- [Exercise objective]:
Every line below that holds the word "Sample" must be listed.

Records for the task: Begin

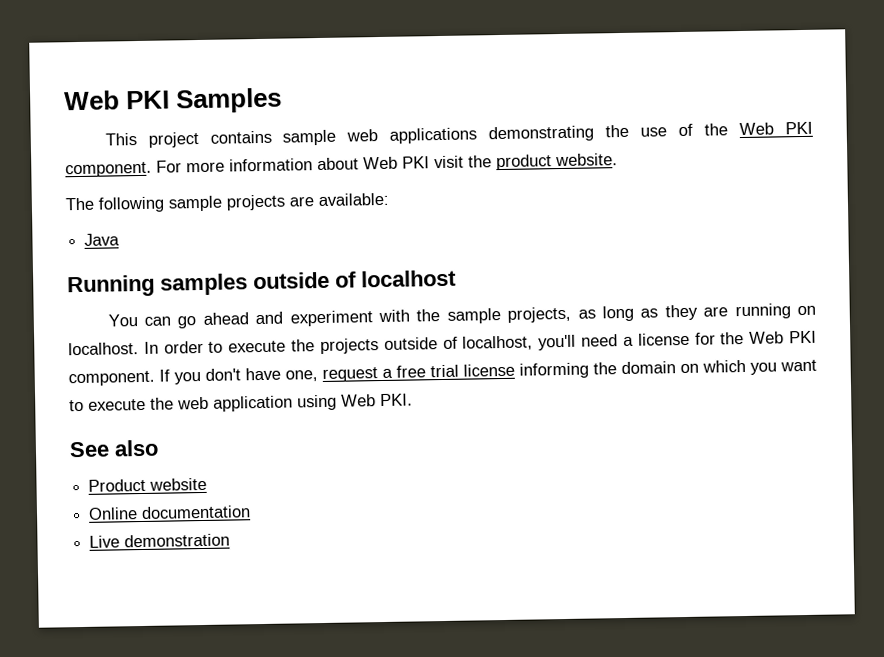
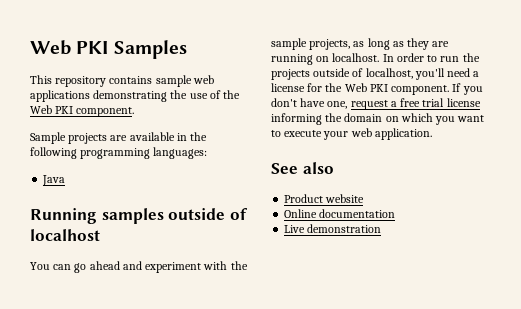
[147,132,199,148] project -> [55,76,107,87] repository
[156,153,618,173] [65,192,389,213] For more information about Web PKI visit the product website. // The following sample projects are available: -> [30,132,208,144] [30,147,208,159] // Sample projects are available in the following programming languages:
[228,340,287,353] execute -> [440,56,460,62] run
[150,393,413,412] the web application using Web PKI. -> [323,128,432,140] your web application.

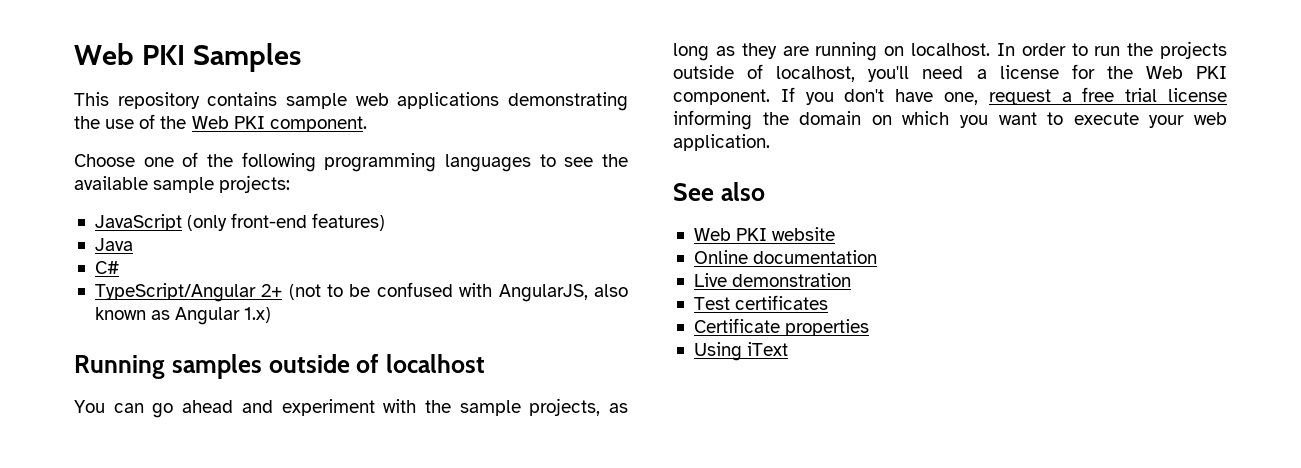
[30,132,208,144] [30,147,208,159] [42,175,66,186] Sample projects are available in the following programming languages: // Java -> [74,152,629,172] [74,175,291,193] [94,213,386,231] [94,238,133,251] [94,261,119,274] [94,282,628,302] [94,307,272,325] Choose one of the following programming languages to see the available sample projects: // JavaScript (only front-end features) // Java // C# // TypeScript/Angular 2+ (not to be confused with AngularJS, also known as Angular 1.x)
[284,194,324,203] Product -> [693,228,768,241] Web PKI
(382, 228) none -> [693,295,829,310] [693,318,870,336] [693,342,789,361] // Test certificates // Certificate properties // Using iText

Records for the task: End

- [Answer section]:
[156,153,618,173] [65,192,389,213] For more information about Web PKI visit the product website. // The following sample projects are available: -> [30,132,208,144] [30,147,208,159] // Sample projects are available in the following programming languages:
[30,132,208,144] [30,147,208,159] [42,175,66,186] Sample projects are available in the following programming languages: // Java -> [74,152,629,172] [74,175,291,193] [94,213,386,231] [94,238,133,251] [94,261,119,274] [94,282,628,302] [94,307,272,325] Choose one of the following programming languages to see the available sample projects: // JavaScript (only front-end features) // Java // C# // TypeScript/Angular 2+ (not to be confused with AngularJS, also known as Angular 1.x)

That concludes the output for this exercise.